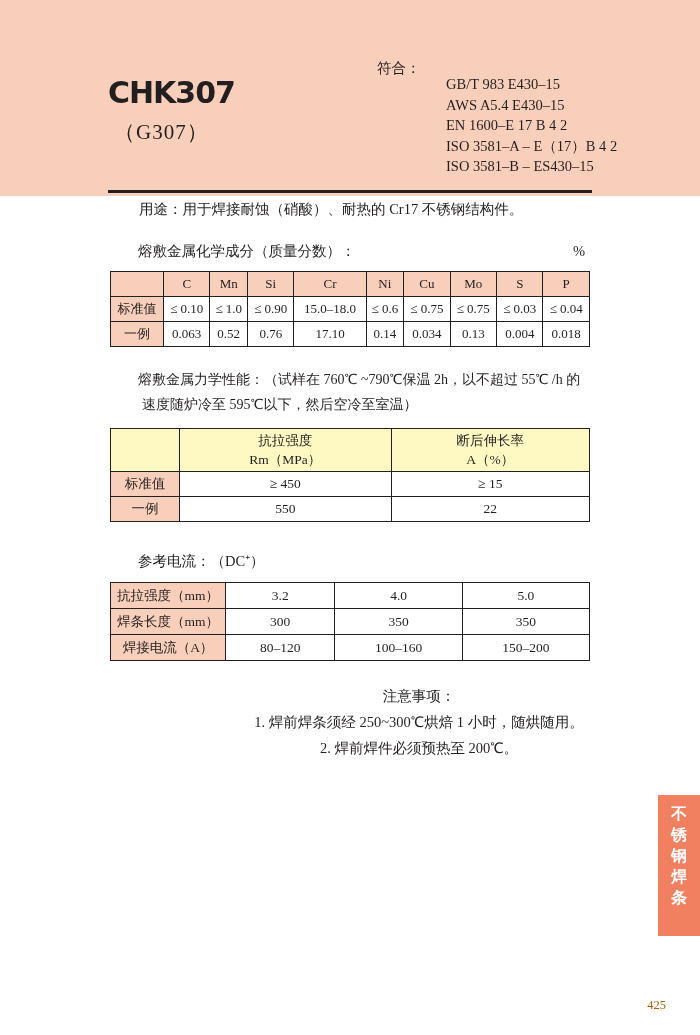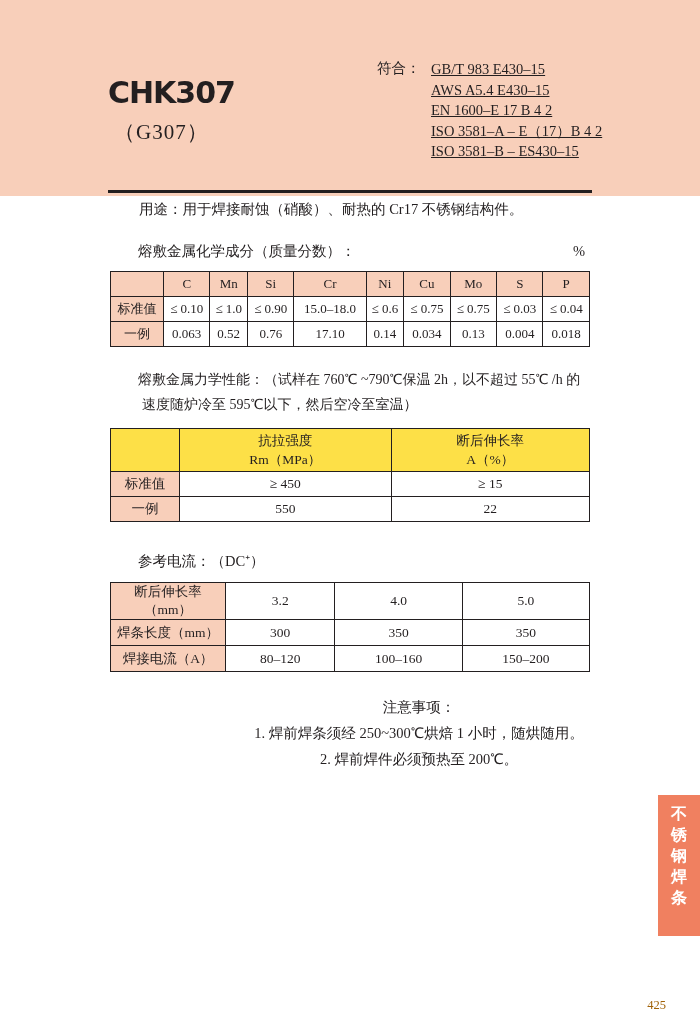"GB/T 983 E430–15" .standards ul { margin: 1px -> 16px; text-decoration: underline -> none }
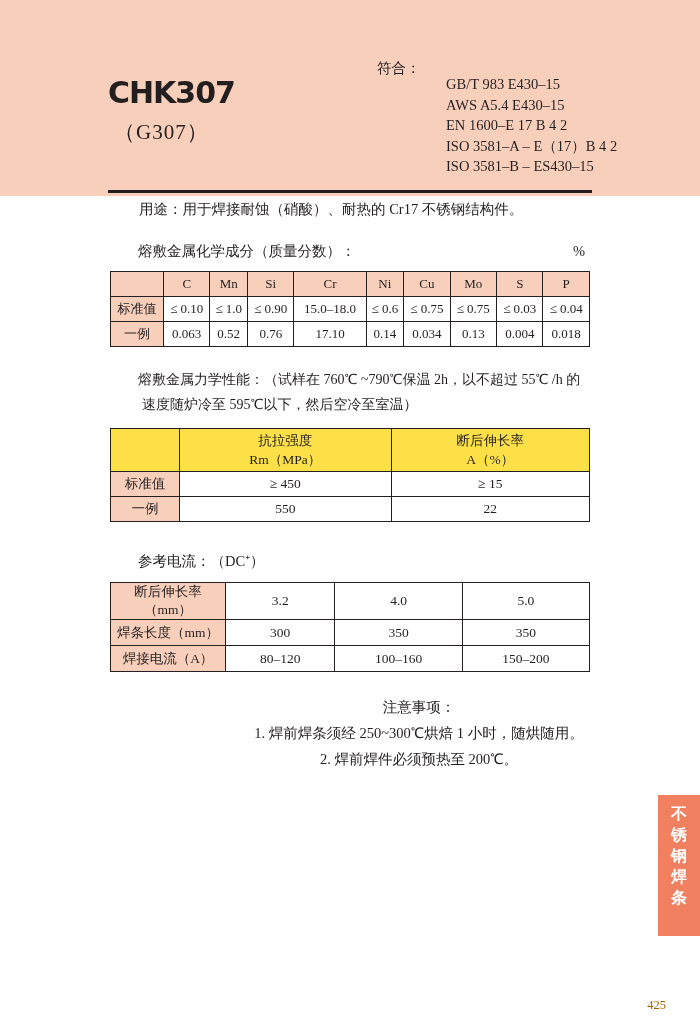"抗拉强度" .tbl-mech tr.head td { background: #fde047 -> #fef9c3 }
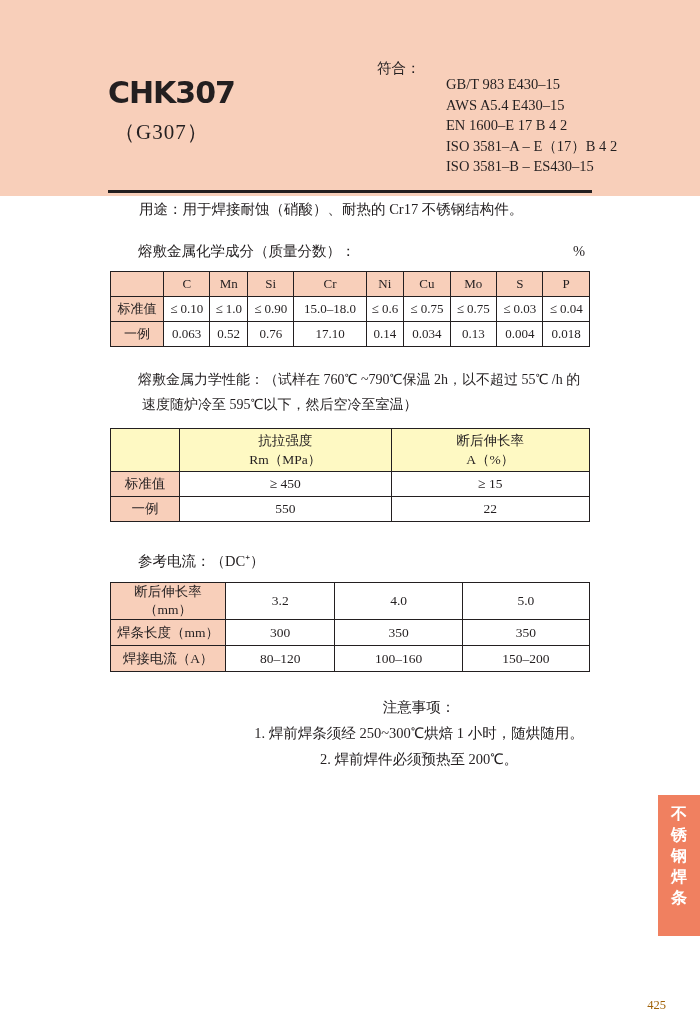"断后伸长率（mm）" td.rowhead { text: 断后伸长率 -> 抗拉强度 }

#####

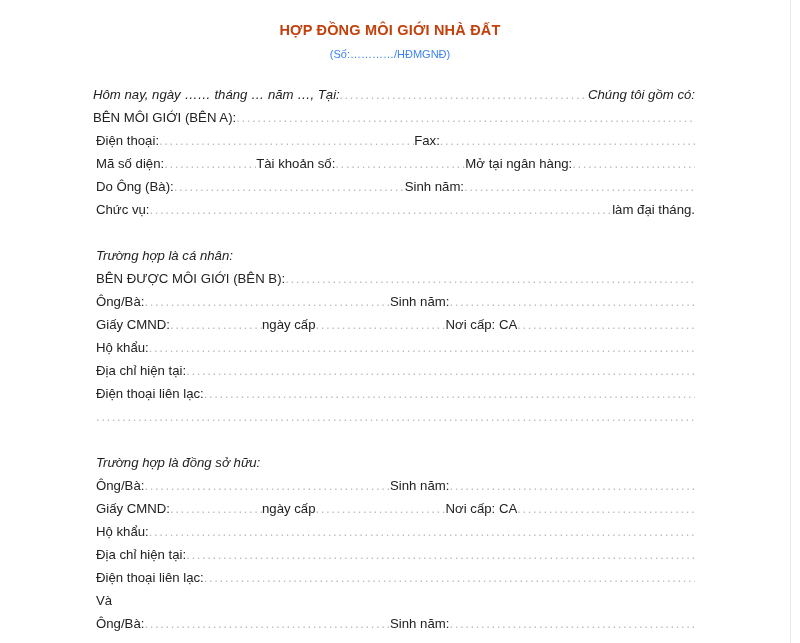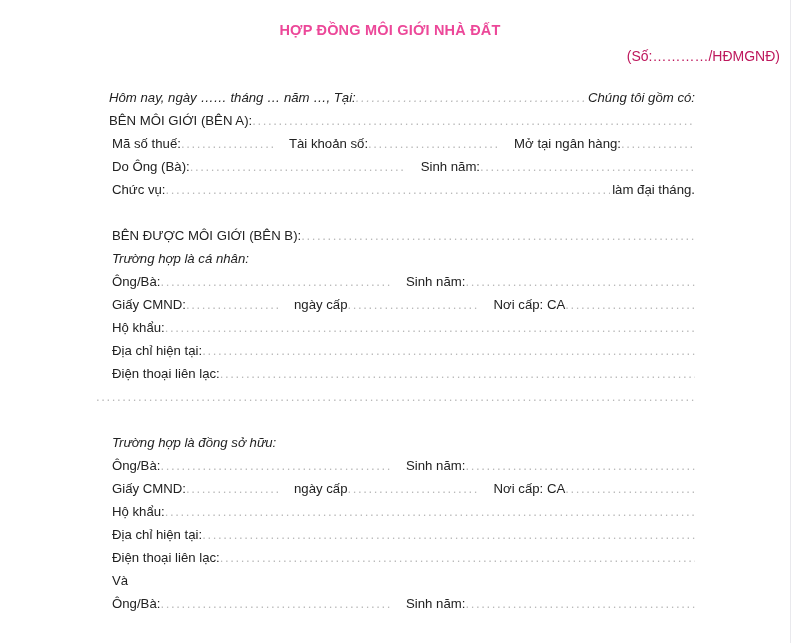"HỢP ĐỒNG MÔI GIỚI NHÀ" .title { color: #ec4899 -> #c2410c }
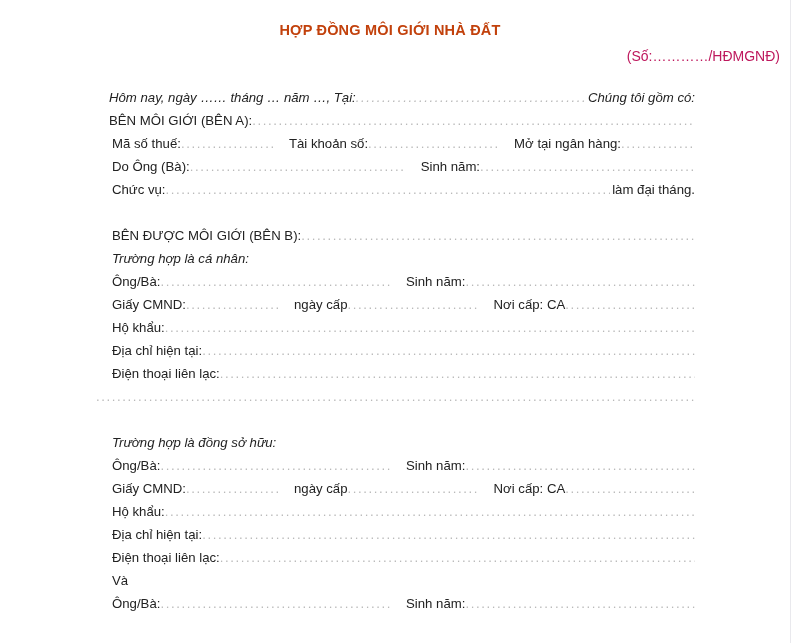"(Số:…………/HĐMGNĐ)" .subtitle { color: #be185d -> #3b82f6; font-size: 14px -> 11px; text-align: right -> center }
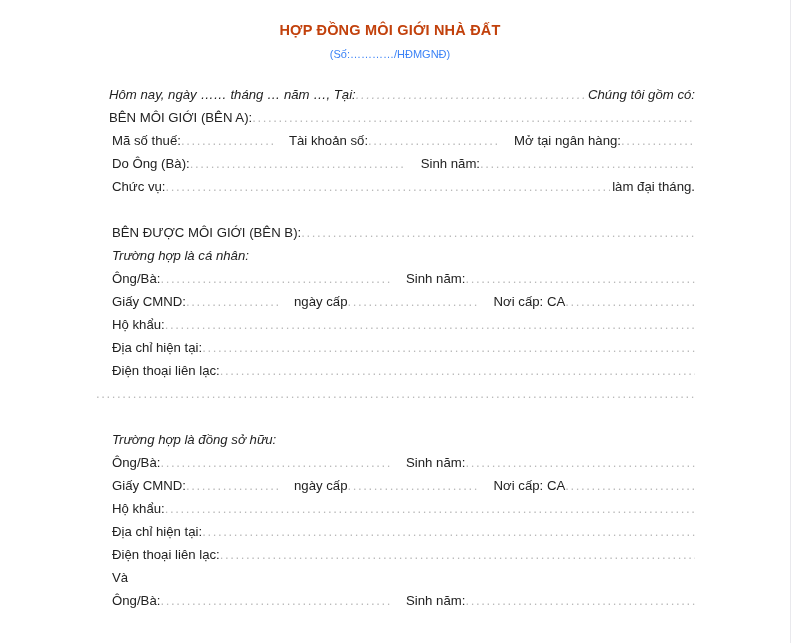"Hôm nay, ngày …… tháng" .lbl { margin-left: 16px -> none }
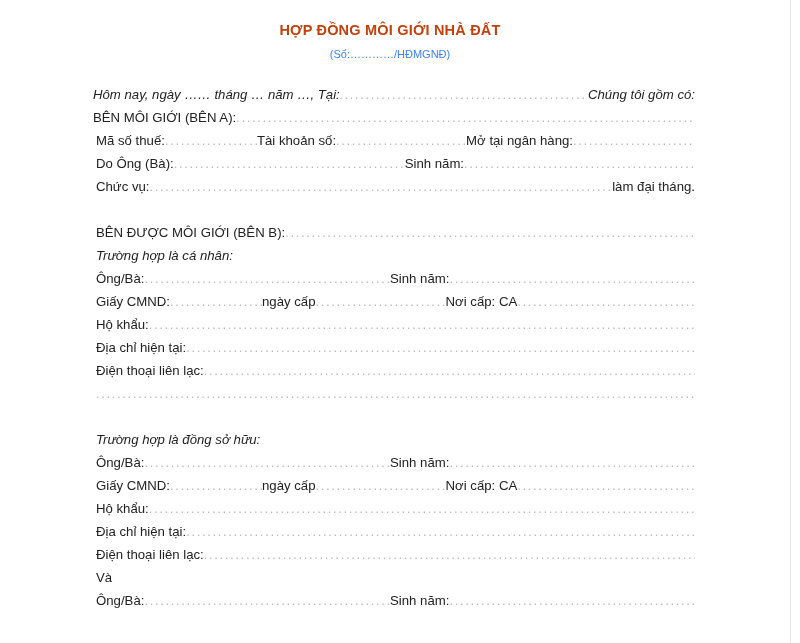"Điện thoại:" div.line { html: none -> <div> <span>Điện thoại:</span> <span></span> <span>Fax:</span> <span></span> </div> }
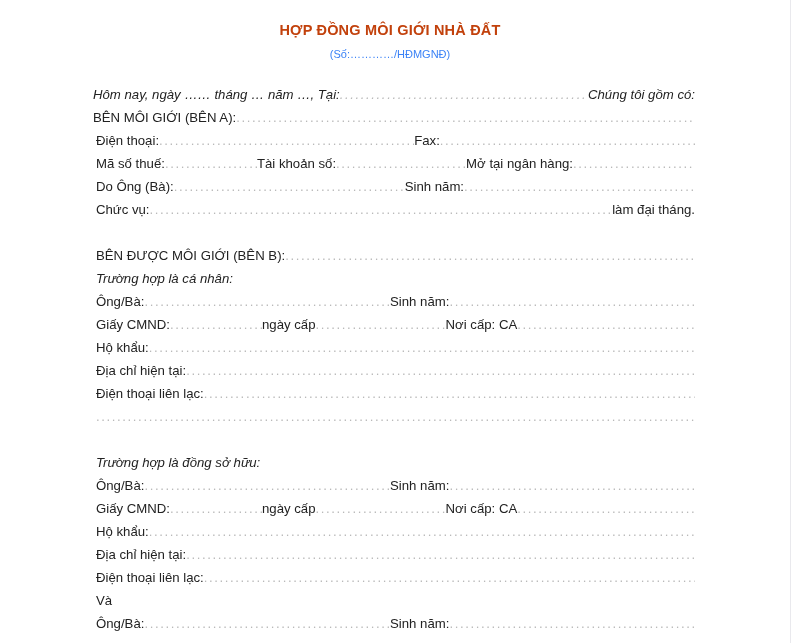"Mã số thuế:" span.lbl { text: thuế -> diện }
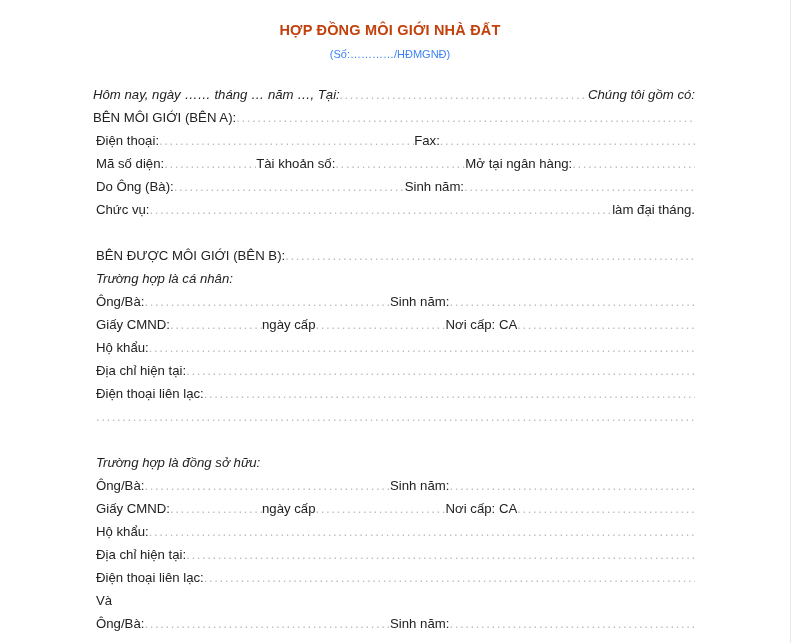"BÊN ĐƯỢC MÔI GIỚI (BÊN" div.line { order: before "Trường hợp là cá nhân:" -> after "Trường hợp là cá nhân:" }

#####

### [Your instructions]
Only one part of the listing is wanted: the lines from the one containing "html: none ->" through the one containing "ĐƯỢC MÔI GIỚI", both included. Please transcribe it exactly, leaving out the pictures.

### [Result of this exercise]
"Điện thoại:" div.line { html: none -> <div> <span>Điện thoại:</span> <span></span> <span>Fax:</span> <span></span> </div> }
"Mã số thuế:" span.lbl { text: thuế -> diện }
"BÊN ĐƯỢC MÔI GIỚI (BÊN" div.line { order: before "Trường hợp là cá nhân:" -> after "Trường hợp là cá nhân:" }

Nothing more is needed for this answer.